You need 11 mg of zinc per day during pregnancy if you're over age 19 and 12 mg per day if you're 18 or under, according to the recommended dietary allowance. The safe maximum dose of zinc is 40 mg per day, but you should exceed the RDA only if your doctor recommends it. If you're pregnant, a standard prenatal vitamin contains all the zinc you need without taking additional zinc oxide supplements.

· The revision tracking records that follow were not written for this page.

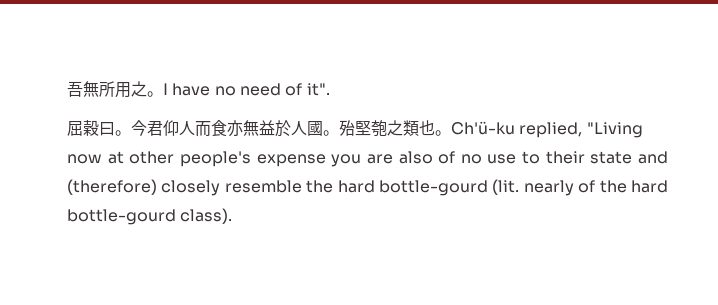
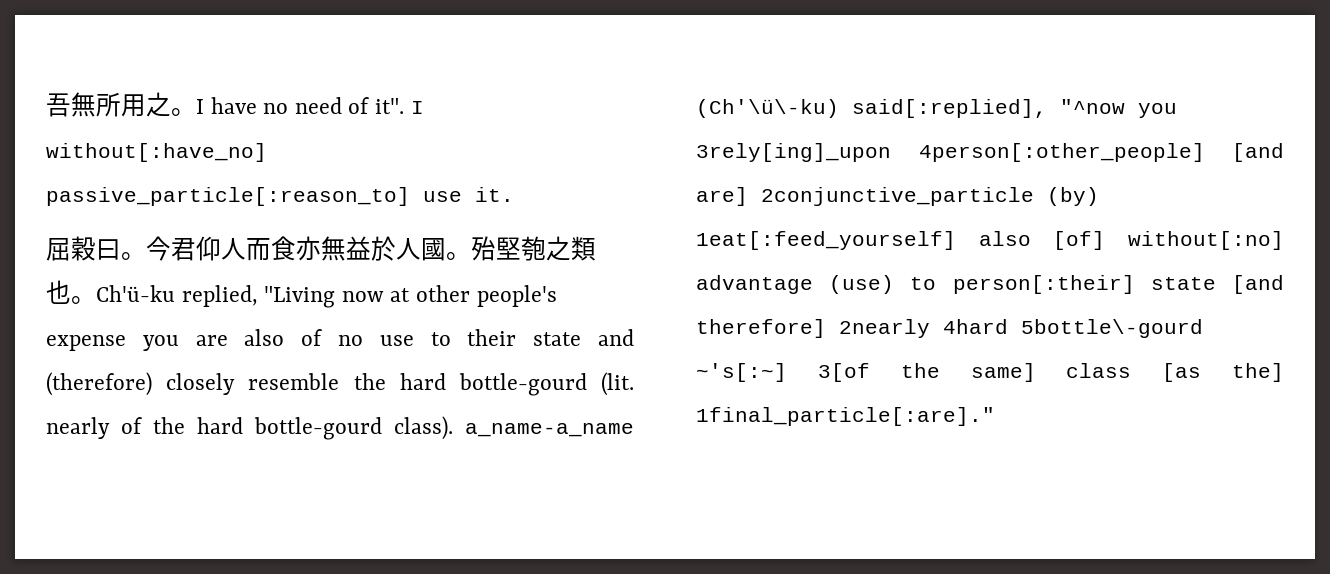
+ I without[:have_no] passive_particle[:reason_to] use it.
- Ch'ü-ku replied, "Living now at other people's expense you are also of no use to their state and (therefore) closely resemble the hard bottle-gourd (lit. nearly of the hard bottle-gourd class).
+ Ch'ü-ku replied, "Living now at other people's expense you are also of no use to their state and (therefore) closely resemble the hard bottle-gourd (lit. nearly of the hard bottle-gourd class). a_name-a_name (Ch'\ü\-ku) said[:replied], "^now you 3rely[ing]_upon 4person[:other_people] [and are] 2conjunctive_particle (by) 1eat[:feed_yourself] also [of] without[:no] advantage (use) to person[:their] state [and therefore] 2nearly 4hard 5bottle\-gourd ~'s[:~] 3[of the same] class [as the] 1final_particle[:are]."

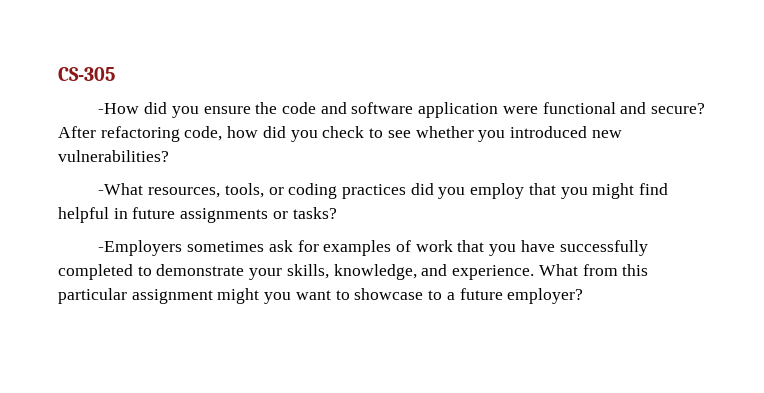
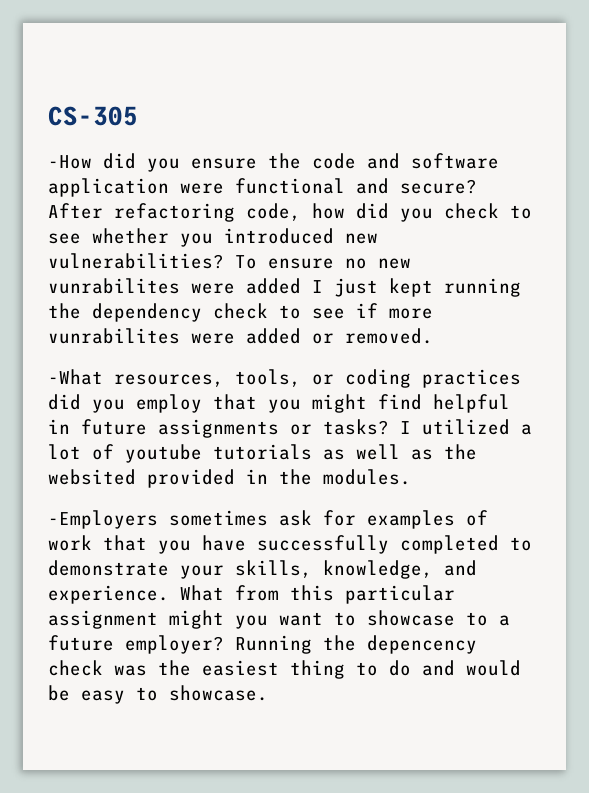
+ To ensure no new vunrabilites were added I just kept running the dependency check to see if more vunrabilites were added or removed.
+ I utilized a lot of youtube tutorials as well as the websited provided in the modules.
+ Running the depencency check was the easiest thing to do and would be easy to showcase.

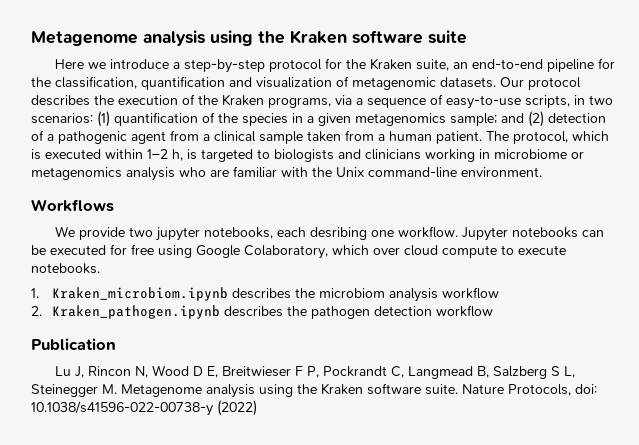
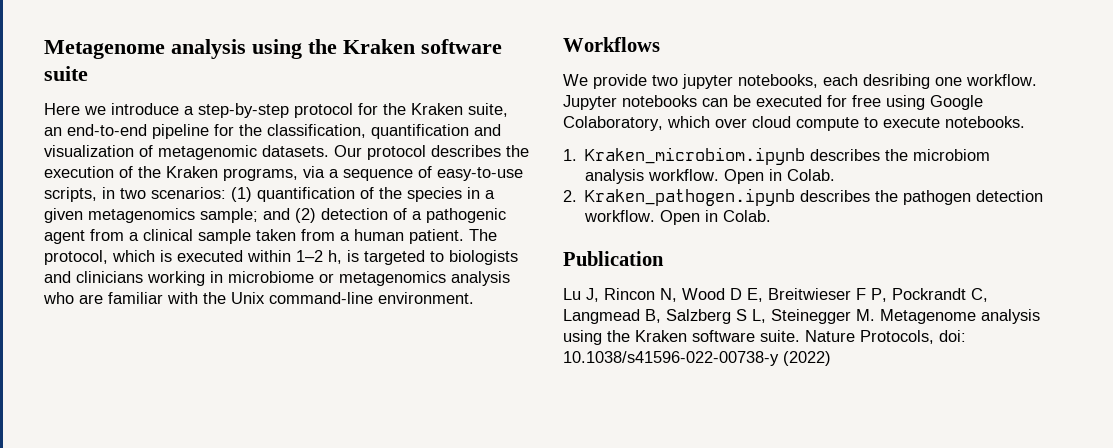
- 1. Kraken_microbiom.ipynb describes the microbiom analysis workflow
+ 1. Kraken_microbiom.ipynb describes the microbiom analysis workflow. Open in Colab.
- 2. Kraken_pathogen.ipynb describes the pathogen detection workflow
+ 2. Kraken_pathogen.ipynb describes the pathogen detection workflow. Open in Colab.

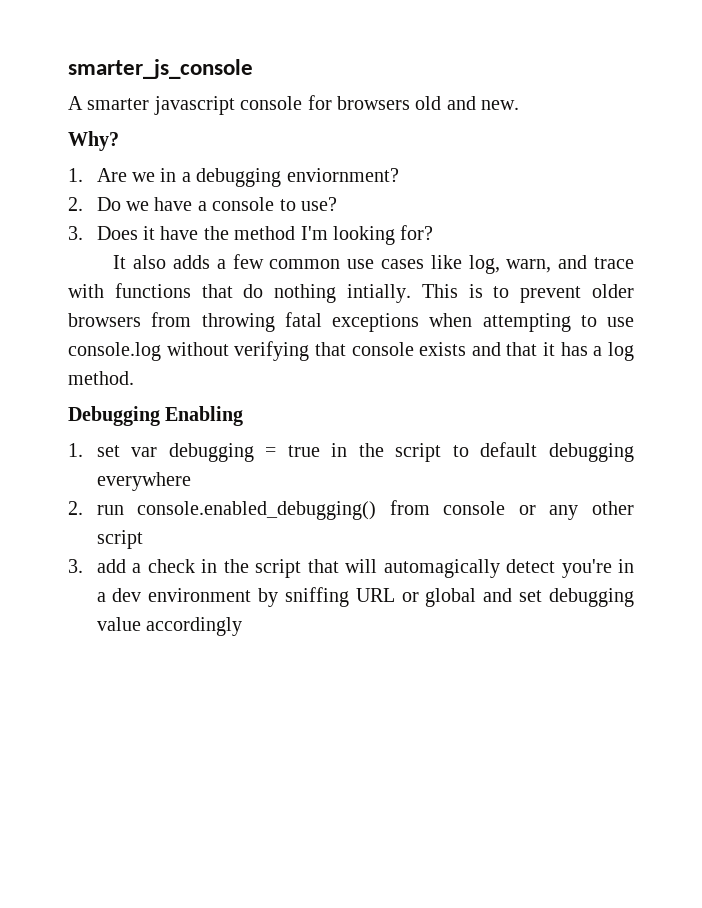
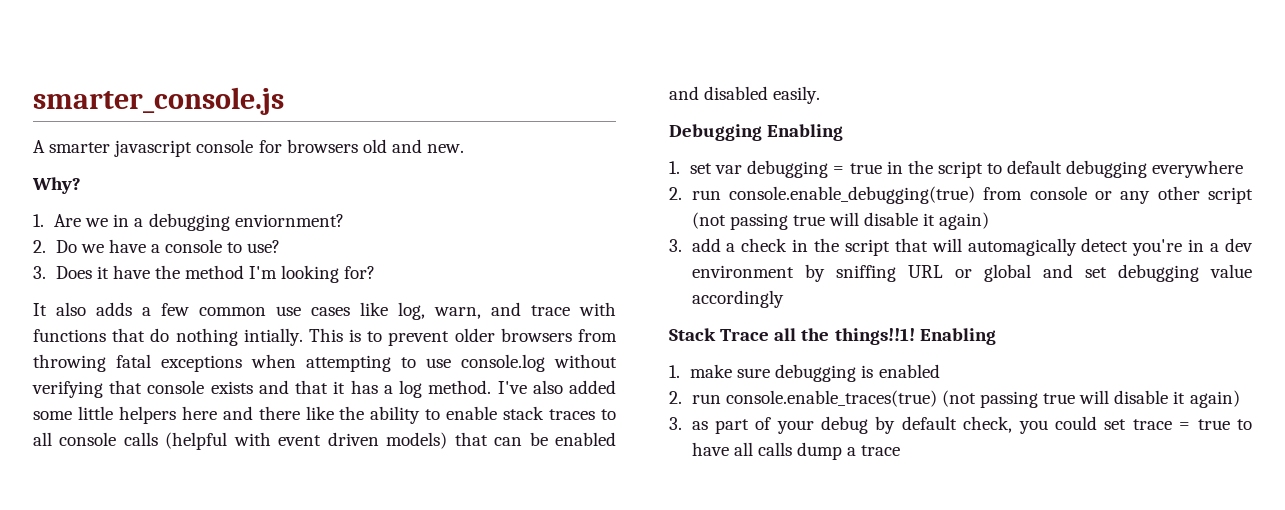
- smarter_js_console
+ smarter_console.js
+ I've also added some little helpers here and there like the ability to enable stack traces to all console calls (helpful with event driven models) that can be enabled and disabled easily.
- 2. run console.enabled_debugging() from console or any other script
+ 2. run console.enable_debugging(true) from console or any other script (not passing true will disable it again)
+ Stack Trace all the things!!1! Enabling
+ 1. make sure debugging is enabled
+ 2. run console.enable_traces(true) (not passing true will disable it again)
+ 3. as part of your debug by default check, you could set trace = true to have all calls dump a trace

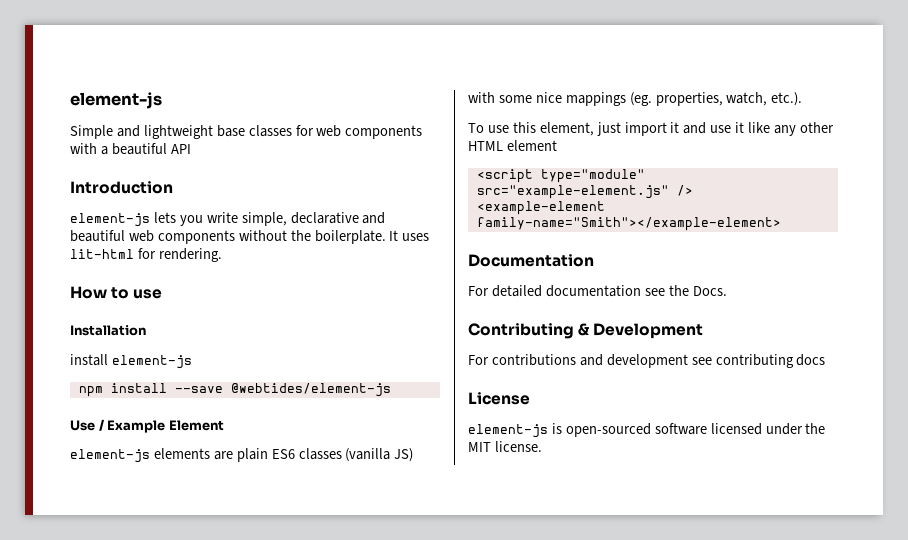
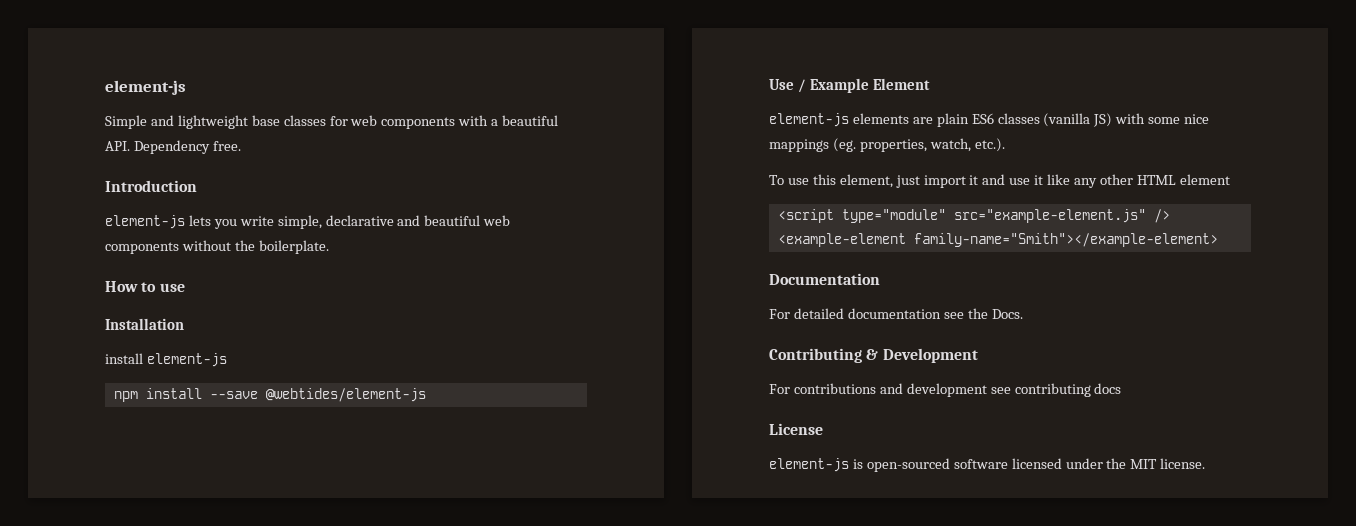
- Simple and lightweight base classes for web components with a beautiful API
+ Simple and lightweight base classes for web components with a beautiful API. Dependency free.
- It uses lit-html for rendering.

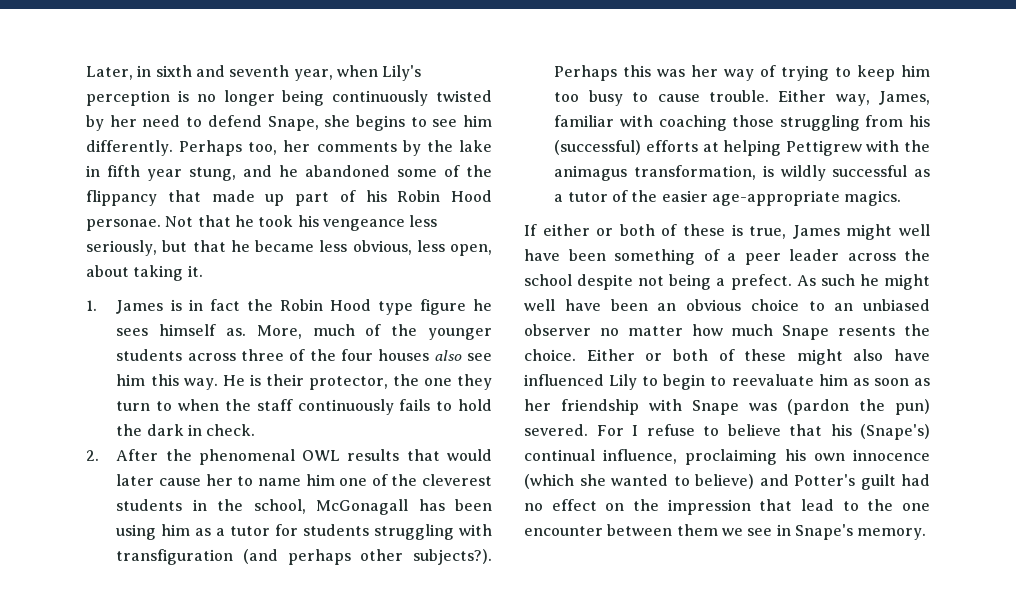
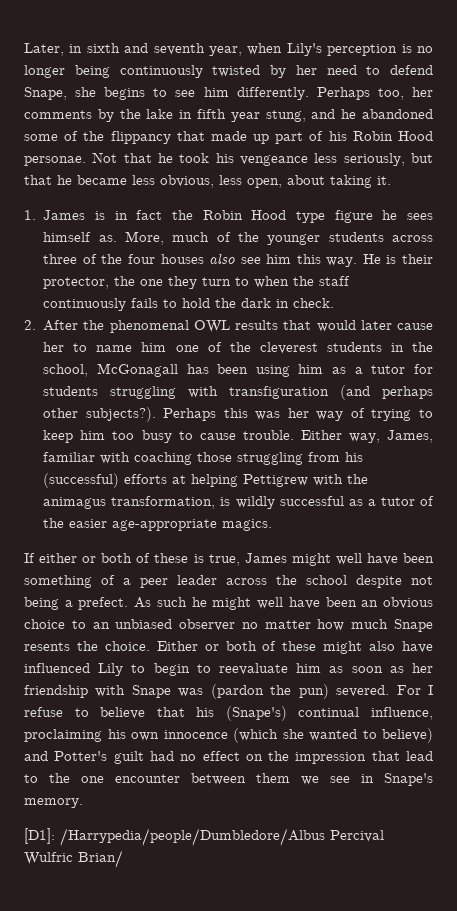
+ [D1]: /Harrypedia/people/Dumbledore/Albus Percival Wulfric Brian/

Welders may inhale zinc oxide, and inhaled zinc oxide can cause metal fume fever. Symptoms include profuse sweating, fever, chills, headache, weakness, cough, muscle aches, joint pain and trouble breathing; these symptoms last 24 to 48 hours. You may need oxygen if you develop this disorder. If you lack of oxygen, your baby will too, which could have harmful effects. Talk with your doctor about safety precautions if you work as a welder or work around welders, and see her immediately if you've been exposed to inhaled zinc oxide and develop symptoms.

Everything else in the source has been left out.